(Dataset excerpts)
-=-=-

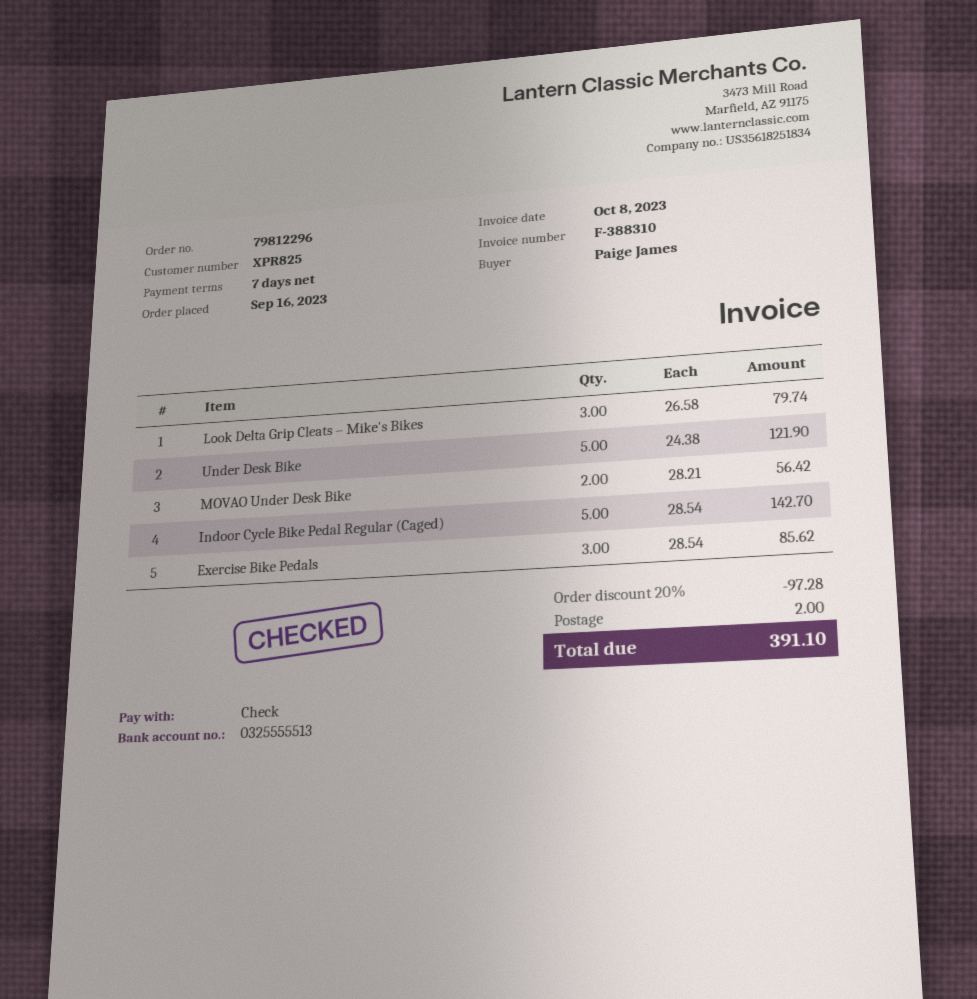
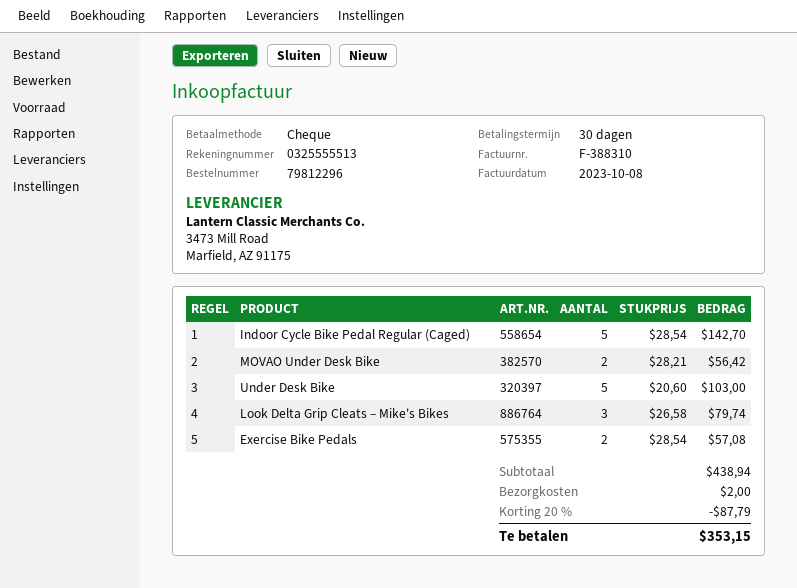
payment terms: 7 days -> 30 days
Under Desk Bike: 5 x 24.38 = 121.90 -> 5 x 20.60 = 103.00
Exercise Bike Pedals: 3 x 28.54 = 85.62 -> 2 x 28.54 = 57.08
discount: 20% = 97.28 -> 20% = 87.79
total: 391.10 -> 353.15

-=-=-

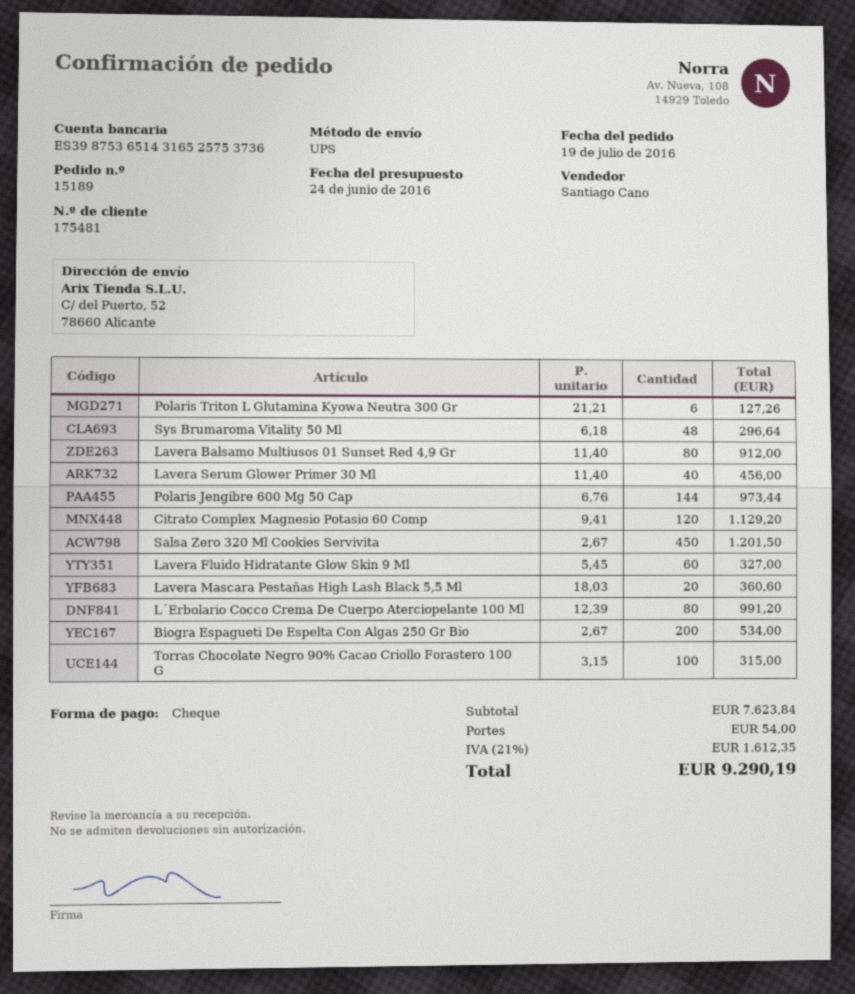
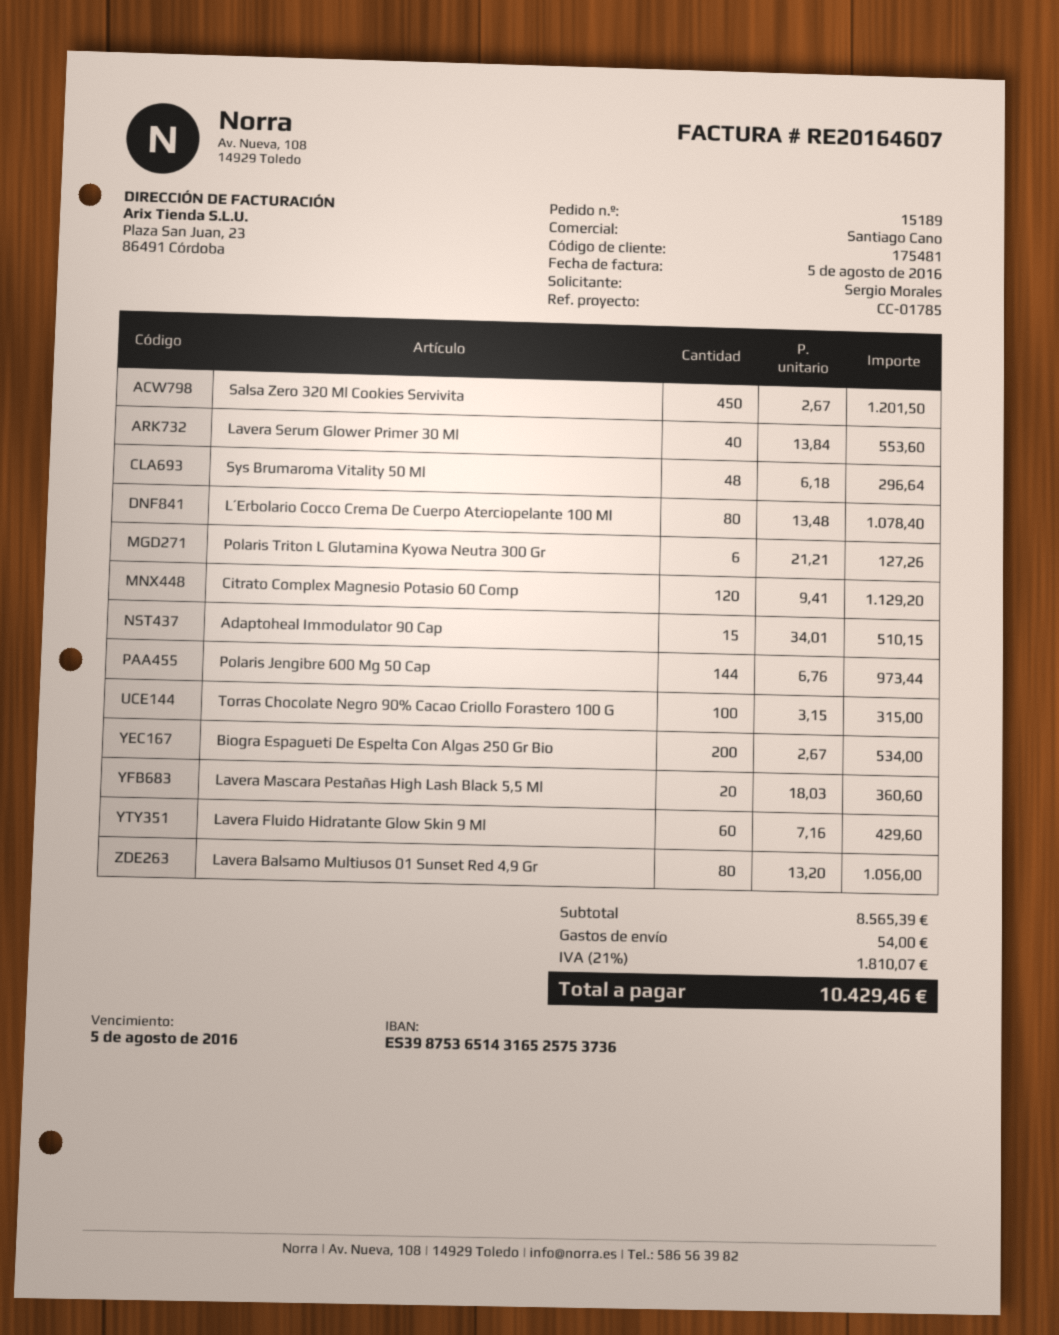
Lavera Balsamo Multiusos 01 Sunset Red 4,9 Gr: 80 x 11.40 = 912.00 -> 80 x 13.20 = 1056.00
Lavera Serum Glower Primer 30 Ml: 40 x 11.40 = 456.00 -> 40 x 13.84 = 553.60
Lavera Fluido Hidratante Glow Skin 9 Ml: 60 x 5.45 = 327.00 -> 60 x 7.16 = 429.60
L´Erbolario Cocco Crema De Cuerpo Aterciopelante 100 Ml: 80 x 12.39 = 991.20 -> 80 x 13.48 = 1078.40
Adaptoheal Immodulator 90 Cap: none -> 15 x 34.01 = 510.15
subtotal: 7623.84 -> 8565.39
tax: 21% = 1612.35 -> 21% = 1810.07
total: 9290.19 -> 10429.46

-=-=-

Activity >>
A verbatim transcription is needed of the lines above, starting at the line with "payment terms: 7 days -> 30 days" and ending at the line with "total: 391.10 -> 353.15", both included, and of nothing else.

Answer section >>
payment terms: 7 days -> 30 days
Under Desk Bike: 5 x 24.38 = 121.90 -> 5 x 20.60 = 103.00
Exercise Bike Pedals: 3 x 28.54 = 85.62 -> 2 x 28.54 = 57.08
discount: 20% = 97.28 -> 20% = 87.79
total: 391.10 -> 353.15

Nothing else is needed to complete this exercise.